What are some species to look out for while skimming summer restaurant menus? Squid, naturally, is a major mainstay and could arguably be found at almost every restaurant in the state. However, you may not be tuned in to local fish species. Don’t worry, we’ve done the work for you, and they’re listed below.
Summer Flounder (Fluke) with its white, flaky meat makes for a delicious dish and can be eaten with the skin on. Flounder is also nutritionally rich and a good low-fat source of B vitamins and niacin.
Black Bass (Sea Bass, Black Fish), although declared overfished in 2000, has successfully replenished in population thanks to strict fishing regulations and can be an excellent choice if craving seafood. Bass’ delicate, mild flavor means it needs little in the way of accoutrements, and it’s also a low-fat source of protein and magnesium.
Striped Bass (Striper, Rockfish) has a stronger flavor than its Black Bass cousin and is a little coarse in texture.

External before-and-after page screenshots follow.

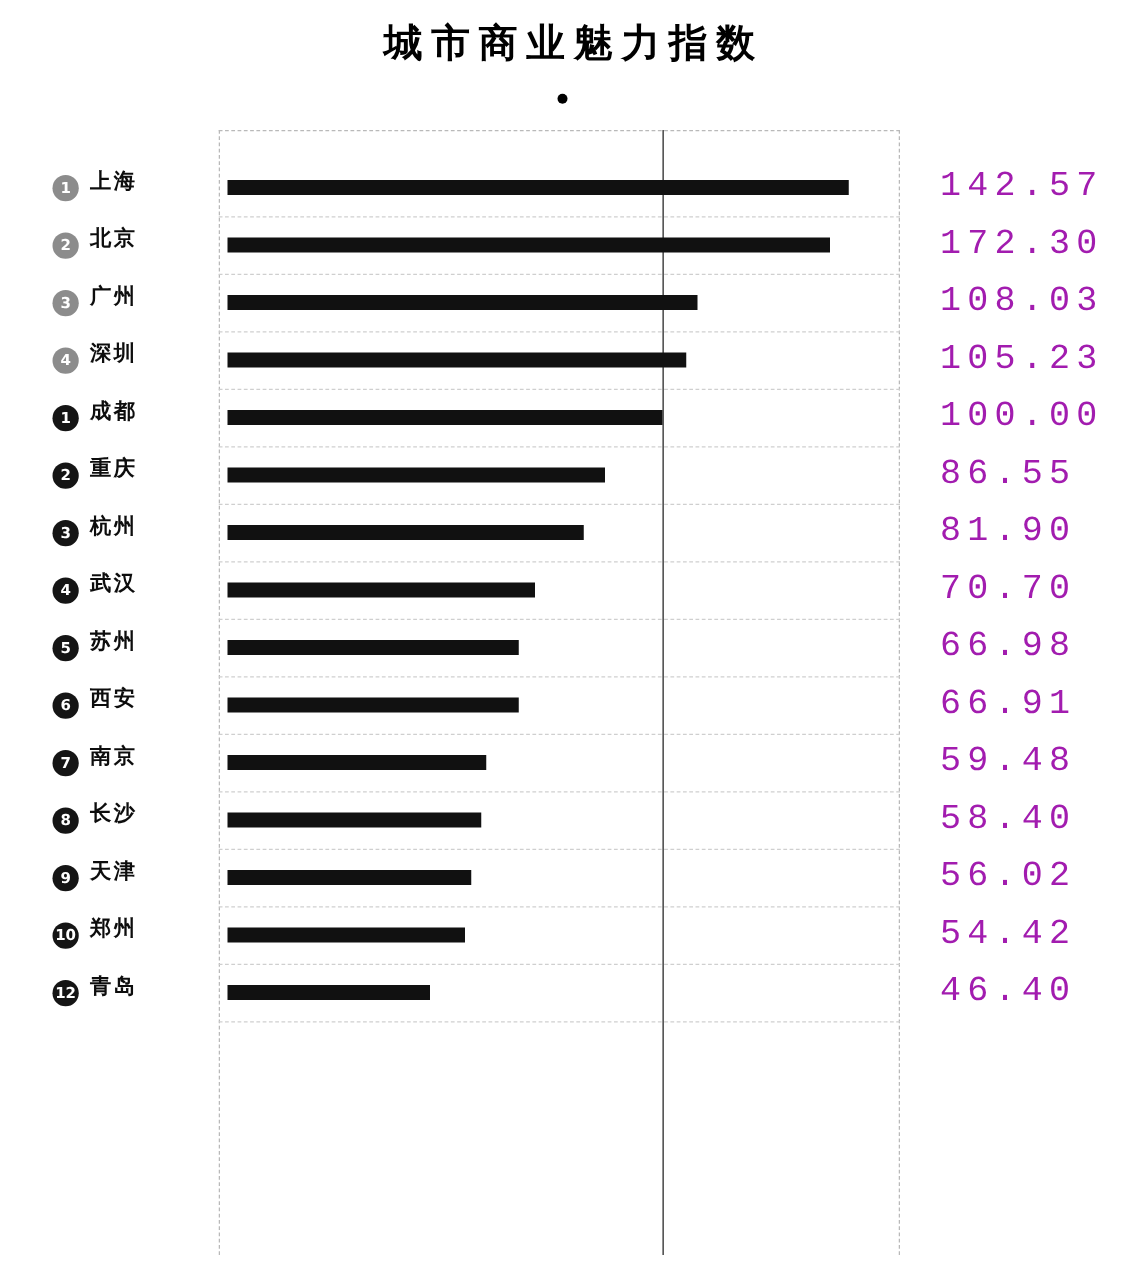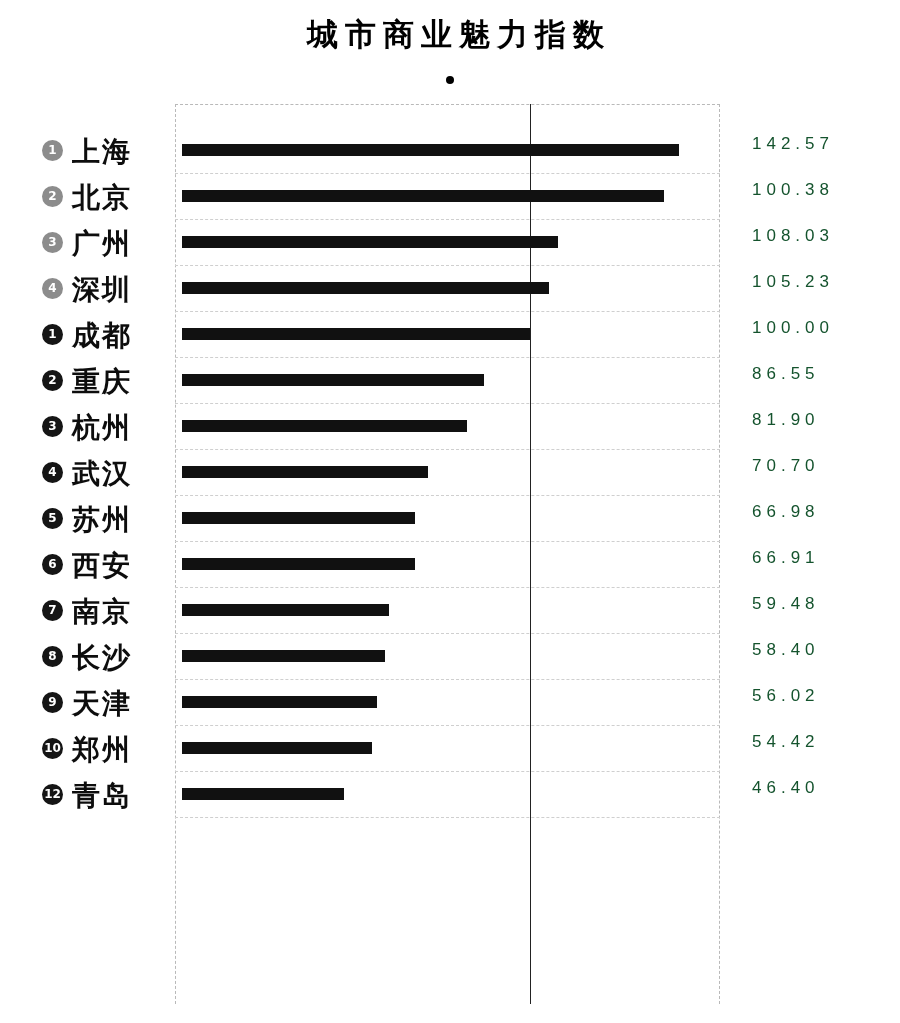--- a/index.html
+++ b/index.html
@@ -101,43 +101,43 @@
     text-align: center;
     font-family: "DejaVu Sans", sans-serif;
   }
   .rank-badge.tier1 { background: #8c8c8c; }
   .rank-badge.tier2 { background: #151515; }
 
   .city-name {
     position: absolute;
     left: 72px;
     top: 5px;
-    font-size: 28px;
+    font-size: 17px;
     font-weight: bold;
     letter-spacing: 2px;
     white-space: nowrap;
     color: #0d0d0d;
   }
 
   .bar {
     position: absolute;
     left: 182px;
     top: 16px;
     height: 12px;
     background: #111111;
   }
 
   .value {
     position: absolute;
     left: 752px;
     top: 6px;
-    font-size: 17px;
+    font-size: 28px;
     letter-spacing: 5px;
-    color: #14532d;
-    font-family: Liberation Sans, sans-serif;
+    color: #a21caf;
+    font-family: Liberation Mono, monospace;
   }
 </style>
 </head>
 <body>
 
 <div class="chart-title">城市商业魅力指数</div>
 
 <div class="title-dot-wrap">
   <span class="title-dot"></span>
 </div>
@@ -151,21 +151,21 @@
         <div class="rank-badge tier1">1</div>
         <div class="city-name">上海</div>
         <div class="bar" style="width: 496.695px; background: rgb(17, 17, 17);"></div>
         <div class="value">142.57</div>
       </div>
       <div class="row">
         <div class="gridline"></div>
         <div class="rank-badge tier1">2</div>
         <div class="city-name">北京</div>
         <div class="bar" style="width: 482.237px; background: rgb(17, 17, 17);"></div>
-        <div class="value">100.38</div>
+        <div class="value">172.30</div>
       </div>
       <div class="row">
         <div class="gridline"></div>
         <div class="rank-badge tier1">3</div>
         <div class="city-name">广州</div>
         <div class="bar" style="width: 376.363px; background: rgb(17, 17, 17);"></div>
         <div class="value">108.03</div>
       </div>
       <div class="row">
         <div class="gridline"></div>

Stripers are a source of low-fat protein and selenium.
Bluefish (Tailor, Snapper) is a darker species when raw, but when cooked takes on a lighter color. It has a rich, distinct taste (it feeds on Menhaden, a small, oil-rich fish) and its skin is edible. Bluefish does not freeze well which is why it’s a perfect product to consume close to its home habitat. It’s a good source of selenium, niacin, vitamin B12, magnesium and potassium.
Scup (Porgy), is a small white fish harvested in local waters since the Colonial period. Scup is often compared to Tilapia, and in side-by-side taste tests (one recently conducted at Johnson & Wales University) people found Scup to be a delectable alternative to the more popular white fish species. Scup is low-sodium, low-fat and high in niacin, phosphorus, vitamins B6, B12 and selenium. It’s also a good source of protein.